15 Ağustos 2016 15:40
Sevgi Soysal, 12 Mart askeri darbesinin ardından tutuklanıp iki kez kaldığı Yıldırım Bölge Kadınlar Koğuşu’ndaki anılarını anlattığı aynı adlı kitabının başında şöyle der: “12 Mart’ın gelip de kazma kürek yerine insan yakmaya başladığı dönemde insan yakmanın –tutuklamakla insanlar ne kadar yakılabilirse- türlü yolları vardı. Bunlardan ilki ve en bilineni radyo ve televizyonda bangır bangır tutuklama listeleri yayınlamaktı. Bu listeler çoğu zaman şaşar, çoktan gözaltına alınmış kişinin adı kaçakmış gibi yayınlanır durur, gözaltına alınanın yakınları da, ‘Eyvah kaçmış, ya şimdi vurulursa’, diye tasalanırdı. Bir de gizli operasyon listeleri vardı. Bu listeler MİT’te, merkez komutanlıklarında, kontrgerilla örgütünde bulunur ve ortama göre uygulamaya konurdu. Sıkıyönetim mi uzatılacak, hemen bir operasyon emri çıkar ve belli listelerdeki, belli adlar toplanıverirdi. Operasyonuna göre münasip bir sıkıyönetim bildirisi de yazılıverirdi artık.” (s. 17)

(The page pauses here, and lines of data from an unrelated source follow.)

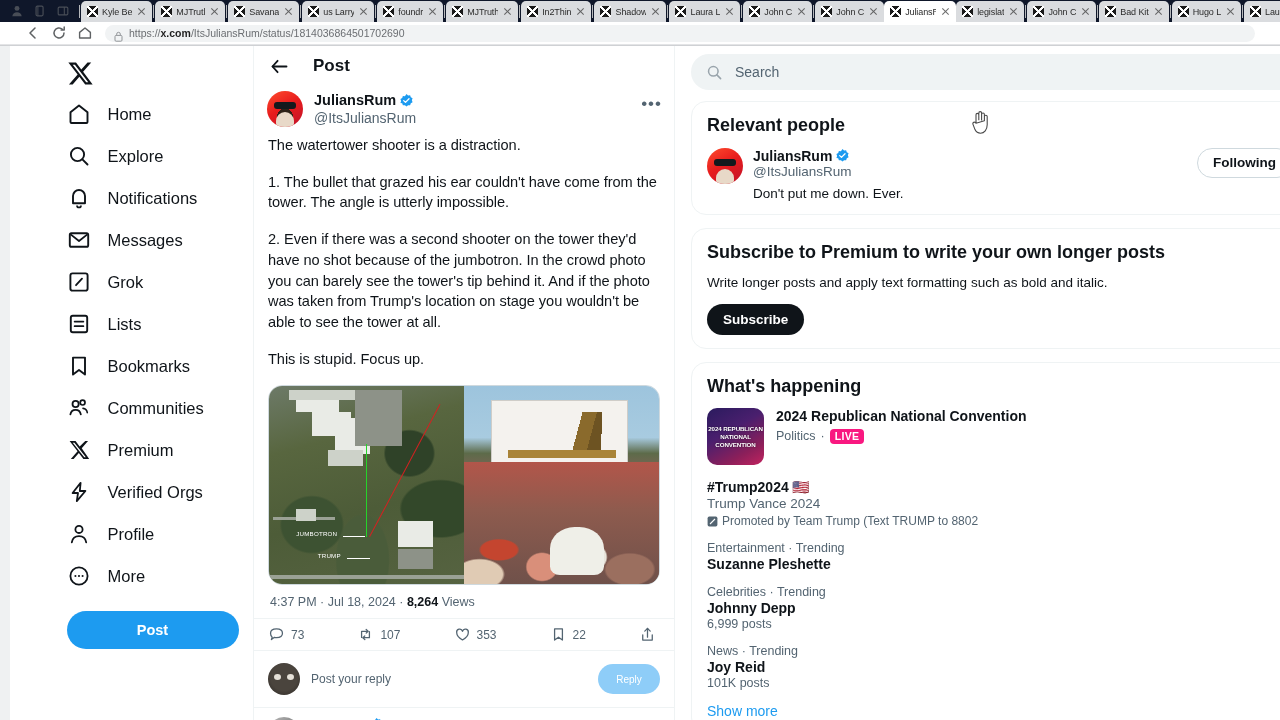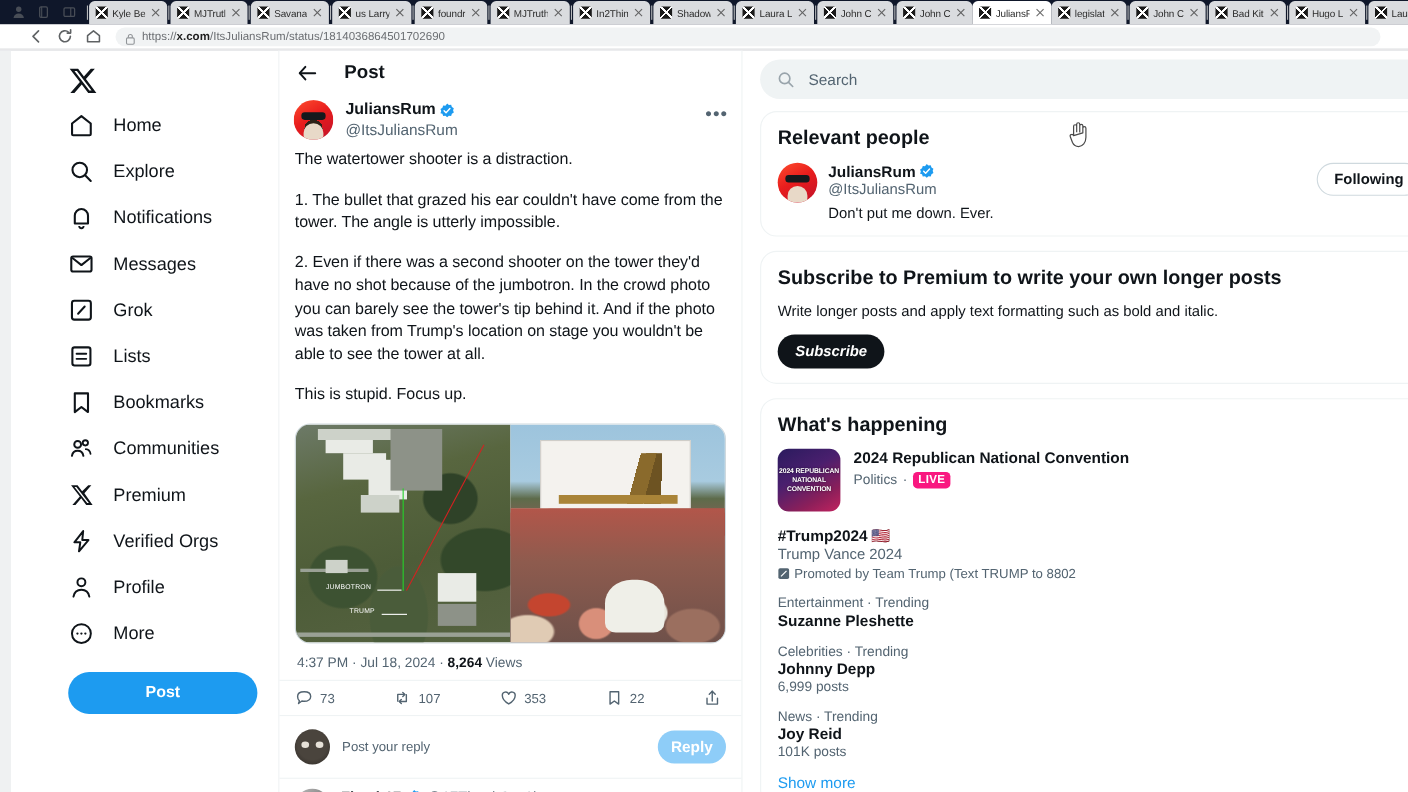"Home" .leftnav { align-items: flex-start -> center }
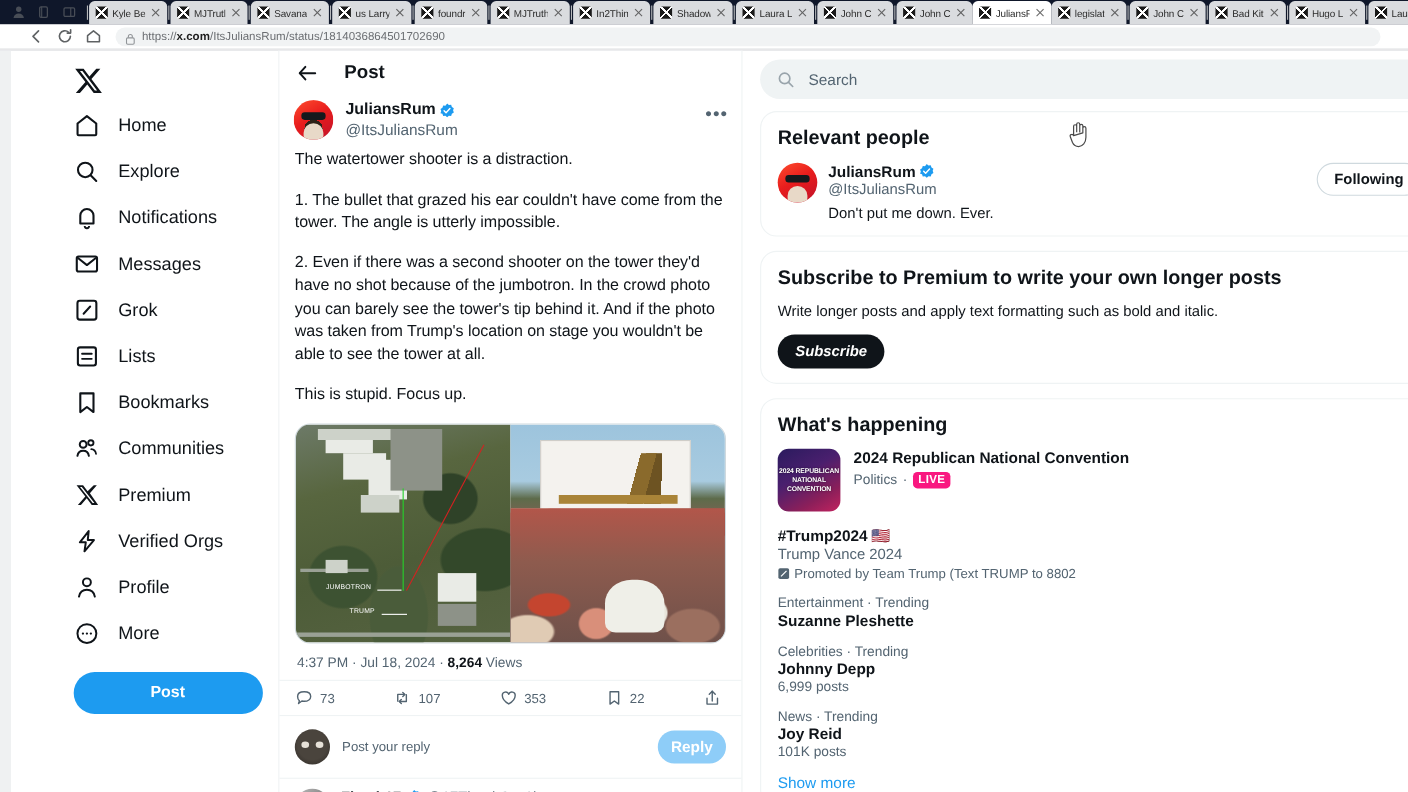"Subscribe" .subscribe-btn { font-style: italic -> none }
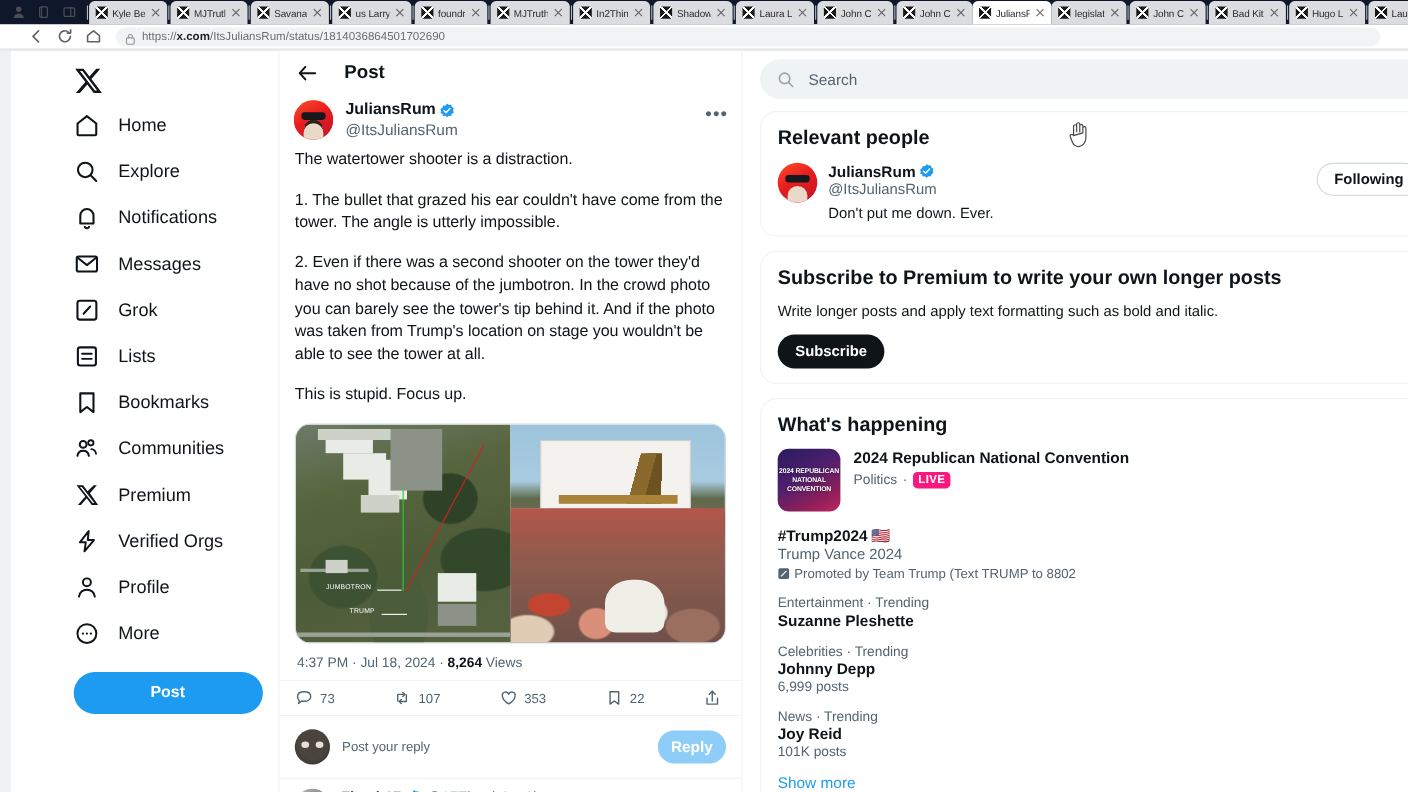"Reply" .reply-btn { font-size: 14px -> 10px; font-weight: 700 -> 400 }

Soysal’ın 12 Mart sonrası Adana sürgününden izler taşıyan Şafak romanı ise bir baskınla açılır: “Gecekondu asıllı evin kapısı, dışardan hoyratça vurulan tekmeyle açılıverdi. Basmadan yastıklar ve örtüyle divana benzetilmiş kerevetin ucuna ilişmiş olan Oya, gecenin başından beri sürüp giden tedirginliğine bir neden buldu. Ne Hüseyin, ne Mustafa, ne ev sahibi Maraşlı Ali, ne ötekiler, ne de daha az önce konuklarının önüne yemek sinisi sürmüş olan Gülşah var sanki; sanki Oya, aslında iğreti bir konuğu olduğu ev içinin tek kişisi; kapının tekmeyle açılıvermesiyle, gece boyunca dışarıya açmayı beceremediği kendi kapıları da kapanıverdiler. Tekmeyle açılan tahta kapı, içeri dolan sivil polisler, basılan ev, ev halkı, kendisini merkez yapmaya alışmış bir ‘ben’in çevresinde döne döne uzaklaştılar.” (s. 18)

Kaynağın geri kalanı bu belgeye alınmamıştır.